Donald Roy, in a 1952 paper called Quota Restriction and Goldbricking in a Machine Shop, was one of the first people to accurately identify the source of the problem. In Roy’s machine shop, tool operators fabricated a wide variety of items at their stations, with each assigned a point value based on management’s assessment of the level of difficulty required to produce the item.  
If an operator turned in 125 points in an hour, he would earn $1,25 for that hour of work. The company provided the operators with base pay of 85 cents per hour so if the points they turned in were lower than 85 they would still earn the minimum amount of 85 cents. For anything over 85 points per hour, the direct monetary incentive was that one more point generated one more cent in hourly compensation.
Roy observed that the incentives embedded in the performance management system generated behaviours that seemed to be at odds with the intended outcomes. The largest portion of work turned in (47% of total hours) was for point totals between 115 and 134. The second largest portion (24%) was between 35 and 54 points. Every other range had tiny proportions of the total hours.
What caused these two high-frequency ranges at such odd levels? It turns out that amongst the workers, jobs associated with these ranges were referred to as “gravy” and “stinker”, respectively. “Stinker jobs” were so difficult (their point totals were too low in relation to the work required) that the operator declared defeat immediately and slacked off.
But why not slack off entirely and not turn in any points? As Roy found out, any operator who turned in less than 35 to 54 points in an hour risked being fired for incompetence. So the extreme was in the range of 35 to 54 points per hour, which still netted the basic 85 cents compensation.
In contrast, “gravy jobs” were so easy in relation to their point values that the minimum could be reached with only a small amount of effort. But why stop at accumulating 134 points per hour? Roy found out (by himself hitting 150 on a gravy job and being accosted by angry co-workers) that whenever a job yielded more than about 134 points per hour, the timing department would descend on the shop and lower, often dramatically, the point value for the job. So, while the (individual) monetary incentive to keep working until accumulating 134 points was high, the (group) monetary disincentive to go even a point past 134 was even higher.
Hunter says that, ironically, the same type of incentive mechanism to that of Roy’s machine shop can be found in the vast majority of corporate performance management schemes. Goals are typically driven by annual budgets and, as such, determine what “points” are required in order to earn a bonus. The points required are, in effect, negotiated between each and every budget owner and budget approver. A threshold is then typically imposed beyond which point the relevant division starts to earn a bonus.
“Where targets are perceived as being unattainable, ‘stinker job’ behaviour is typically observed. Divisions will miss the target by a wide enough margin to avoid losing their jobs in the hopes of negotiating a better budget or lower ‘points’ the next year and still earn their annual basic salary in compensation.”
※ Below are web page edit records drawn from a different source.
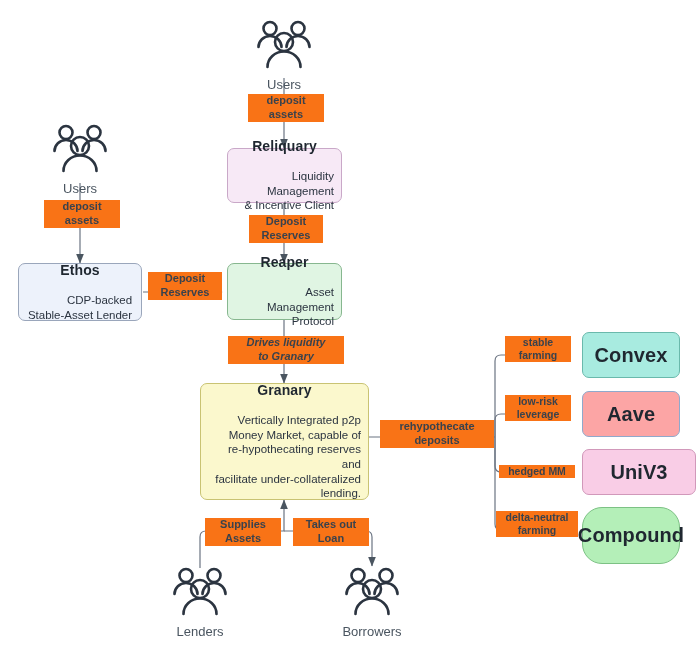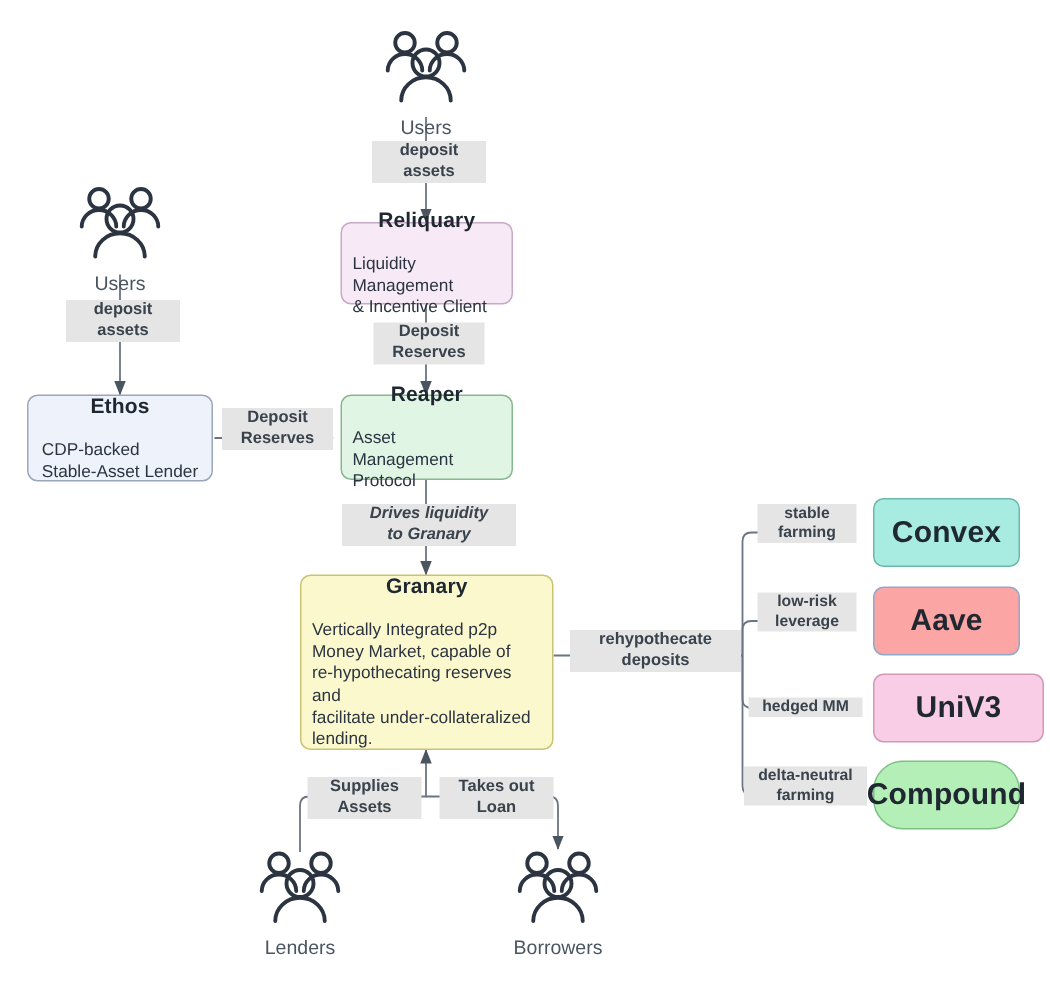--- a/index.html
+++ b/index.html
@@ -31,21 +31,21 @@
   
   .node {
     position: absolute;
     box-sizing: border-box;
     border: 1px solid #9aa2ad;
     border-radius: 7px;
     display: flex;
     flex-direction: column;
     align-items: center;
     justify-content: center;
-    text-align: left;
+    text-align: right;
     padding: 20px 7px;
     line-height: 1.22;
   }
   .node .title {
     font-weight: bold;
     font-size: 14px;
     color: #1f2730;
     letter-spacing: 0.1px;
   }
   .node .sub {
@@ -89,21 +89,21 @@
 
   
   .elabel {
     position: absolute;
     font-size: 11px;
     font-weight: bold;
     color: #3a424c;
     text-align: center;
     line-height: 1.25;
     white-space: pre-line;
-    background: #e5e5e5;
+    background: #f97316;
     padding: 0 2px;
   }
   .elabel.reg {
     font-weight: bold;
     font-size: 10.5px;
   }
 </style>
 </head>
 <body>
 
@@ -228,21 +228,21 @@
   </div>
 
   <div class="node n-aave leaf" style="left:582px; top:391px; width:98px; height:46px;">
     <span class="title">Aave</span>
   </div>
 
   <div class="node n-univ3 leaf" style="left:582px; top:449px; width:114px; height:46px;">
     <span class="title">UniV3</span>
   </div>
 
-  <div class="node n-compound leaf" style="left:582px; top:507px; width:98px; height:46px;border-radius:20px;">
+  <div class="node n-compound leaf" style="left:582px; top:507px; width:98px; height:57px;border-radius:20px;">
     <span class="title">Compound</span>
   </div>
 
   <div class="elabel" style="left:248px; top:94px; width:72px;">deposit
 assets</div>
 
   <div class="elabel" style="left:44px; top:200px; width:72px;">deposit
 assets</div>
 
   <div class="elabel" style="left:148px; top:272px; width:70px;">Deposit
A cap is usually also built into the incentive mechanism in order to protect the company from paying out bonuses that are “too big”. Once the cap is reached, however, “gravy job” behaviour becomes the order of the day. There is no incentive to go beyond the cap as no additional bonus is earned and paradoxically, the further you go beyond the gap, the higher will be the “points value” or target for the following year.
“As such, the typical corporate incentive mechanism encourages exactly the same type of value-destroying behaviour as observed 57 years ago in Roy’s machine shop. In order to overcome this problem, companies must focus on designing performance management and incentive compensation schemes that do properly align the interests of each and every employee with the company’s strategy, business objectives, and the creation of real value for stakeholders,” Hunter concludes.